Calor abrasador e a queda de ritmo
Quando o termômetro dispara acima dos 30 °C, o corpo entra em modo de defesa. Cada gole de suor é como um pequeno soldado que abandona o campo de batalha. O coração aumenta o compasso, a respiração fica ofegante, e a velocidade despenca como pedra na lama. Corrida quente exige mais hidratação, mas ainda assim o VO₂máx despenca. Olha: atletas que treinam em clima ameno costumam perder até 15 % do rendimento quando se aventuram no deserto urbano.
Umidade e os “pesos invisíveis”
Umidade alta não é só sensação pegajosa; é um multiplicador de esforço.
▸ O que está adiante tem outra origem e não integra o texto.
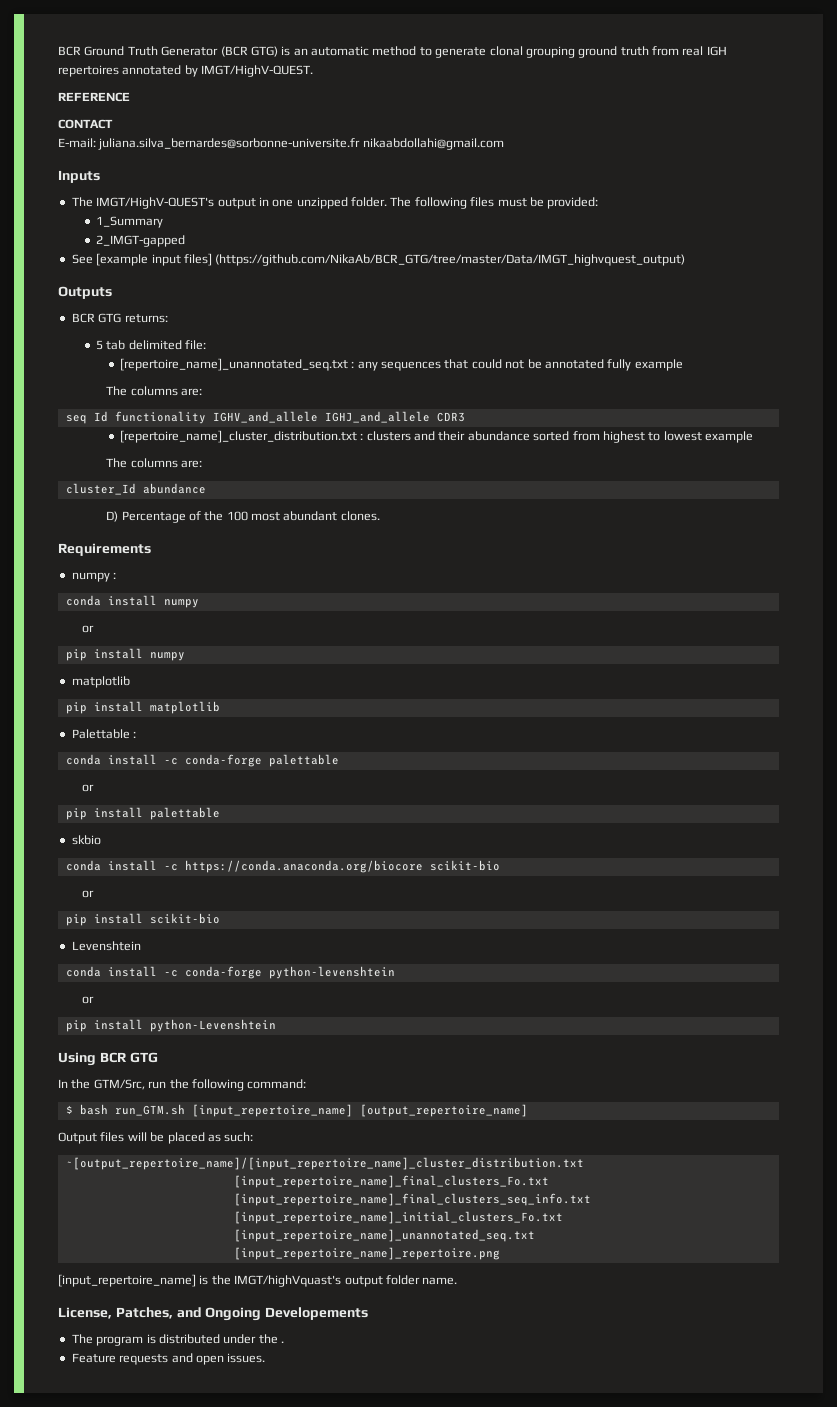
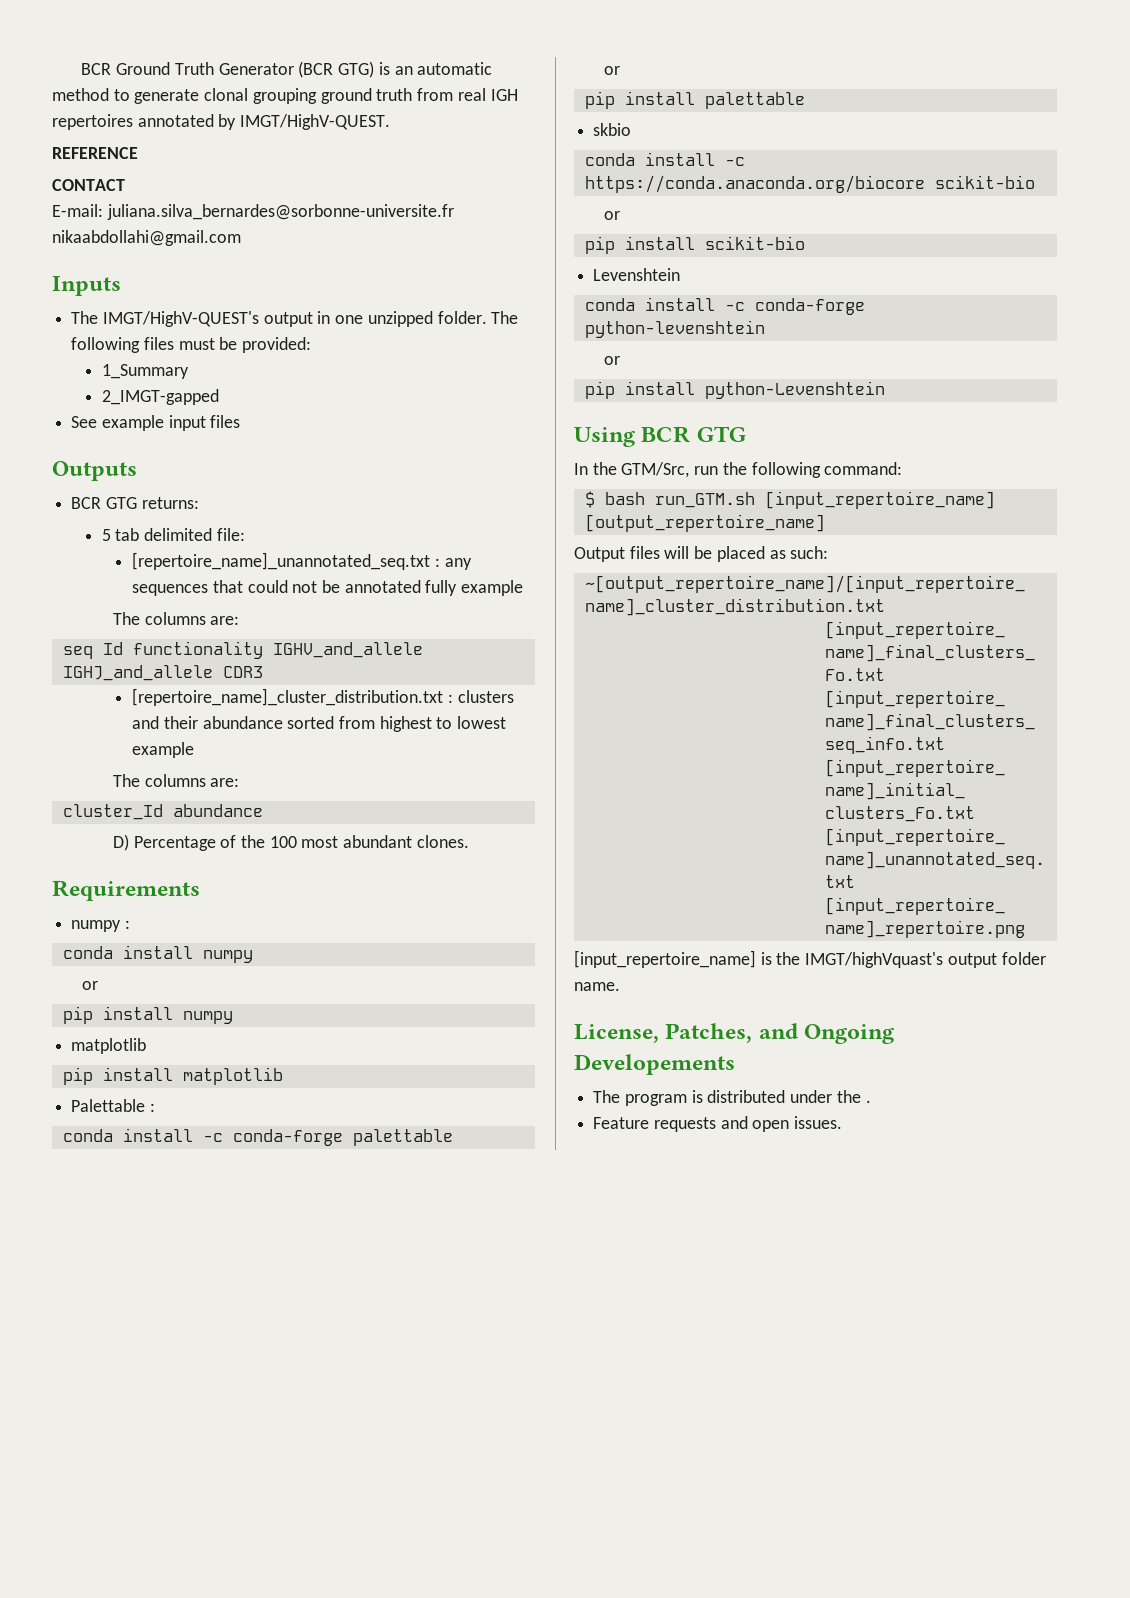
- See [example input files] (https://github.com/NikaAb/BCR_GTG/tree/master/Data/IMGT_highvquest_output)
+ See example input files

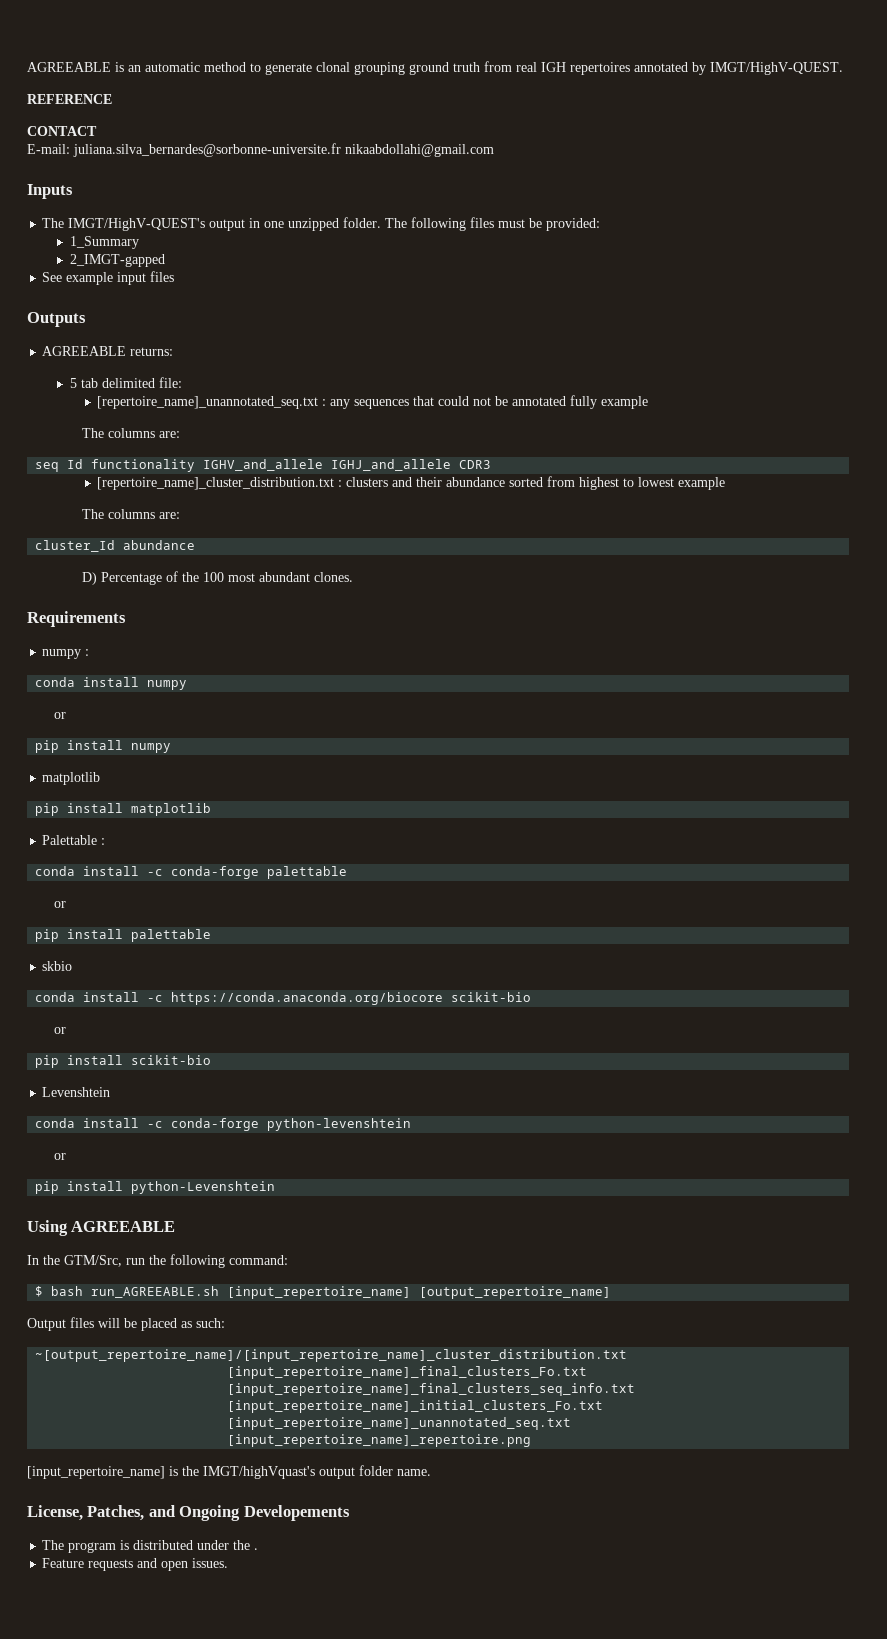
- BCR Ground Truth Generator (BCR GTG) is an automatic method to generate clonal grouping ground truth from real IGH repertoires annotated by IMGT/HighV-QUEST.
+ AGREEABLE is an automatic method to generate clonal grouping ground truth from real IGH repertoires annotated by IMGT/HighV-QUEST.
- BCR GTG returns:
+ AGREEABLE returns:
- Using BCR GTG
+ Using AGREEABLE
- $ bash run_GTM.sh [input_repertoire_name] [output_repertoire_name]
+ $ bash run_AGREEABLE.sh [input_repertoire_name] [output_repertoire_name]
Quando o ar está saturado, a evaporação — o principal mecanismo de resfriamento — fica bloqueada. Resultado? O corpo acumula calor interno como um ferro fundido. Corredores relatam “cabelos molhados” e “pernas de chumbo”. Aqui está o motivo: a taxa de troca de gases cai, e a fadiga aparece antes da linha de chegada.
Vento – aliado ou inimigo?
Vento lateral pode transformar a pista em um campo de batalha aerodinâmico. Cada rajada de 10 km/h gera resistência equivalente a subir uma colina de 100 m. Por outro lado, vento de frente corta a temperatura aparente, oferecendo um alívio bem-vindo. A chave? Aprender a “cortejar” o vento, mudando o posicionamento do corpo e usando roupas justas como um escudo.
Altitude e a falta de ar
Subir a 2 000 metros eleva a dificuldade quase como se o corredor tivesse que carregar um saco de areia nas costas. A pressão de oxigênio diminui, o sangue fica mais espesso, e o ritmo de recuperação alonga. Corredores de elite costumam fazer “aclimatação” por semanas, mas o amador que tenta um “run” em montanha sem preparação acaba tropeçando nos próprios passos.
Estrategias de adaptação: do treinamento ao dia da prova
Escuta: não dá para fugir do clima, mas dá para se preparar. Treinos de “heat acclimation” consistem em sessões curtas, 20 a 30 min, em ambientes acima de 30 °C, duas vezes por semana. Sim, dói, mas o corpo adapta a sudorese precoce e aumenta a densidade de capilares. Hidrate-se com eletrólitos, não só água; adicione sódio e potássio para evitar a queda de pressão. Use roupas leves e cores claras — elas refletem energia solar ao invés de absorvê‑la.
Quando o percurso inclui variações climáticas, ajuste o pacing na hora: reduza 5 % no calor, sacuda o ritmo se o vento mudar de direção. Ferramentas como o aplicativo da apostascorridaspt.com permitem monitorar temperatura em tempo real e sugerir intervalos de descanso.
E, por último, a única coisa que não pode ser deixada de lado: o plano de nutrição antes da corrida. Consuma 300 ml de bebida isotônica 30 min antes do start e repita a cada 45 min de corrida. Esse pequeno detalhe pode ser a diferença entre chegar ao fim ou abandonar na metade. Boa corrida!